<FOOLISH FOUR PORTFOLIO>

Testing the Foolish 4
Part 2 of data mining

by Ann Coleman (TMF AnnC)

Alexandria, VA (May 11, 1999) -- One of the dangers of academic research is that it can encourage the finding of complications where none exist. Yesterday I described how the Foolish Four strategy originated in response to a charge of "data mining."

The authors of the article, Grant McQueen and Steven Thorley, are concerned that the Foolish Four is the 4th generation of "data mining." The first generation was the Dogs of the Dow (also known as the High Yield 10). If irrational conclusions are indeed being drawn, then drawing further conclusions based on them would be dumb.

They express concern because they do not know how many factors were looked at before the original correlation between high yield and high stock price appreciation was discovered, but, as I said yesterday, it wouldn't take a genius, or even a Fool with access to a computer and a database, to wonder if higher yielding Dow stocks might do better than the group as a whole.

Remember, "data mining" is not finding a correlation between two factors -- it is looking through a large number of factors and picking the one that correlates most highly with what you are looking for or adding factors that improve results but that have no logical reason for doing so.

Simply speculating that high yield and stock price appreciation are correlated (for obvious reasons -- many people and many mutual funds buy stocks for the yield) and then looking at those two factors over time and finding that they ARE correlated is not "data mining." I would call it formulating a hypothesis and testing it.

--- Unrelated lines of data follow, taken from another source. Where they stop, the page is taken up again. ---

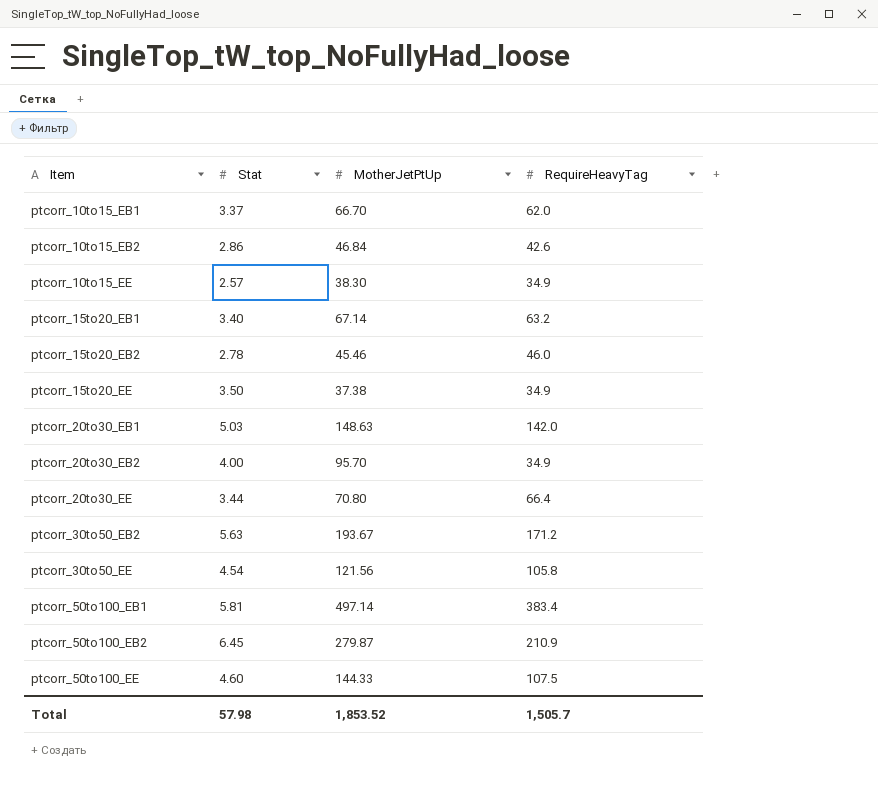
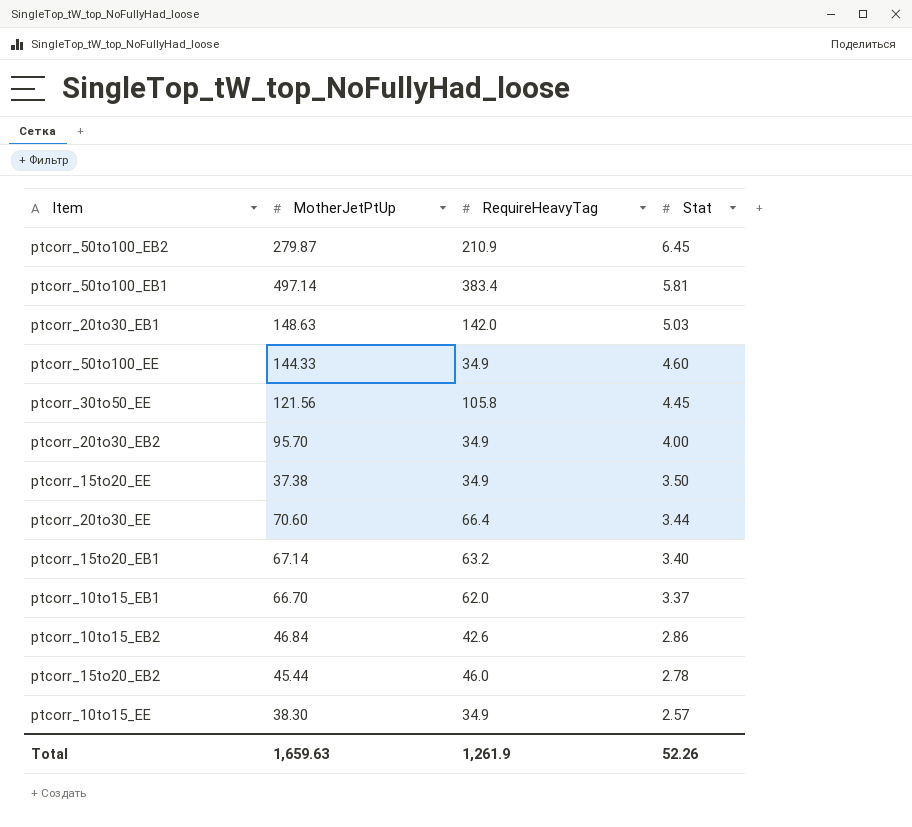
row order: Item ascending -> Stat descending
column Stat | position: 2 -> 4
row ptcorr_30to50_EB2: 5.63 | 193.67 | 171.2 -> none
ptcorr_50to100_EE | RequireHeavyTag: 107.5 -> 34.9
ptcorr_30to50_EE | Stat: 4.54 -> 4.45
ptcorr_20to30_EE | MotherJetPtUp: 70.80 -> 70.60
ptcorr_15to20_EB2 | MotherJetPtUp: 45.46 -> 45.44
Total | MotherJetPtUp: 1,853.52 -> 1,659.63
Total | RequireHeavyTag: 1,505.7 -> 1,261.9
Total | Stat: 57.98 -> 52.26

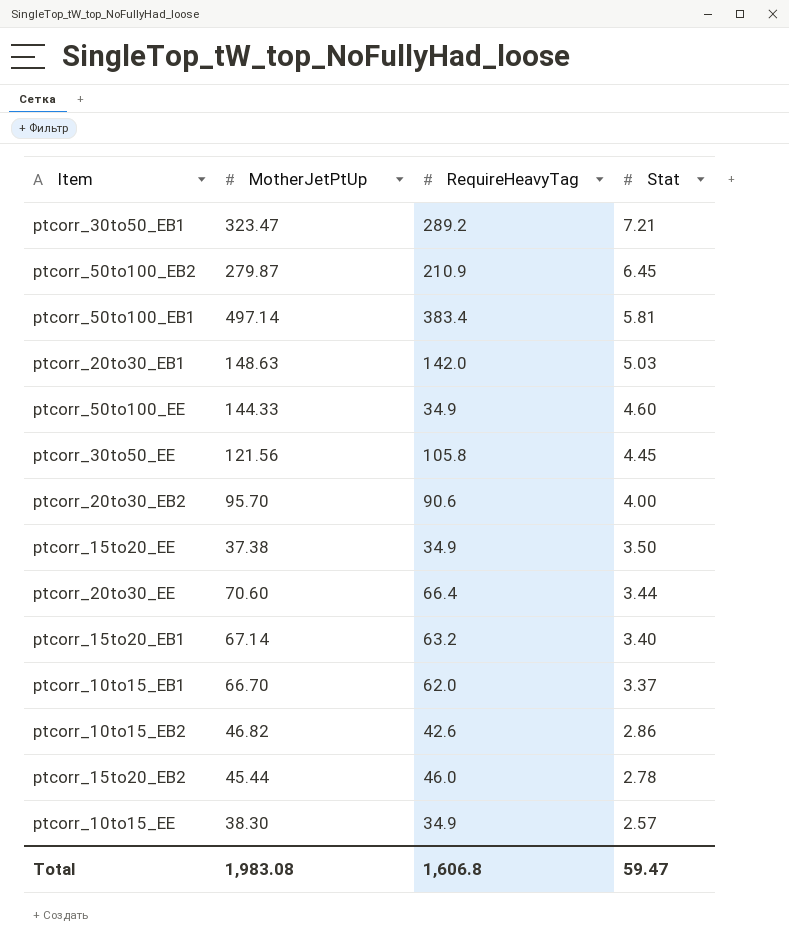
row ptcorr_30to50_EB1: none -> 323.47 | 289.2 | 7.21
ptcorr_20to30_EB2 | RequireHeavyTag: 34.9 -> 90.6
ptcorr_10to15_EB2 | MotherJetPtUp: 46.84 -> 46.82
Total | MotherJetPtUp: 1,659.63 -> 1,983.08
Total | RequireHeavyTag: 1,261.9 -> 1,606.8
Total | Stat: 52.26 -> 59.47

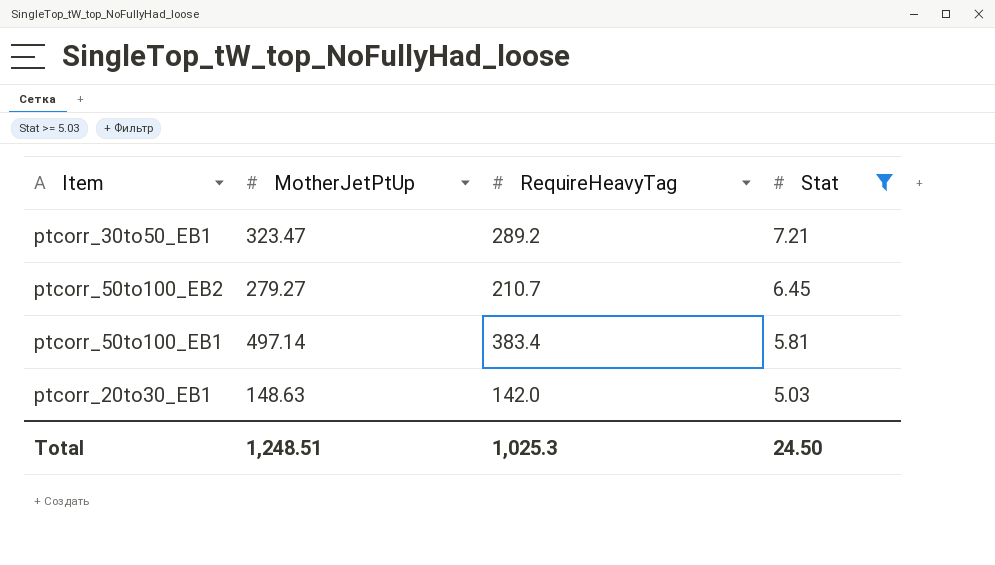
filter: none -> Stat >= 5.03
ptcorr_50to100_EB2 | MotherJetPtUp: 279.87 -> 279.27
ptcorr_50to100_EB2 | RequireHeavyTag: 210.9 -> 210.7
Total | MotherJetPtUp: 1,983.08 -> 1,248.51
Total | RequireHeavyTag: 1,606.8 -> 1,025.3
Total | Stat: 59.47 -> 24.50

But even if the hypothesis tests out, it doesn't prove that high yield causes price appreciation or that all stocks with high yields will go up or even that in the future, Dow stocks with higher yields will tend to outperform lower yielding Dow stocks. It doesn't really
prove anything except that the correlation existed in the past.

However, one way to test whether a correlation is sound or spurious is to look at it over different time periods. As it turns out, the higher performance of high yield Dow stocks holds all the way back to 1929. In fact, there is no 20-year period and only one 10-year period from 1929 through today where the High Yield 10 did not beat the Standard & Poor's 500 Index.

In my opinion, this connection between yield and price appreciation for Dow stocks and companies similar to the Dow companies (I can't believe that it would hold for all stocks) is as easily established and reasonable as the connection between earnings per share and stock price, which I don't believe anyone seriously questions. All other things being equal, companies that make money (high earnings per share, or EPS) are more valuable than companies that don't, and the more money the company makes, the more valuable its stock. Does anyone have a problem with that?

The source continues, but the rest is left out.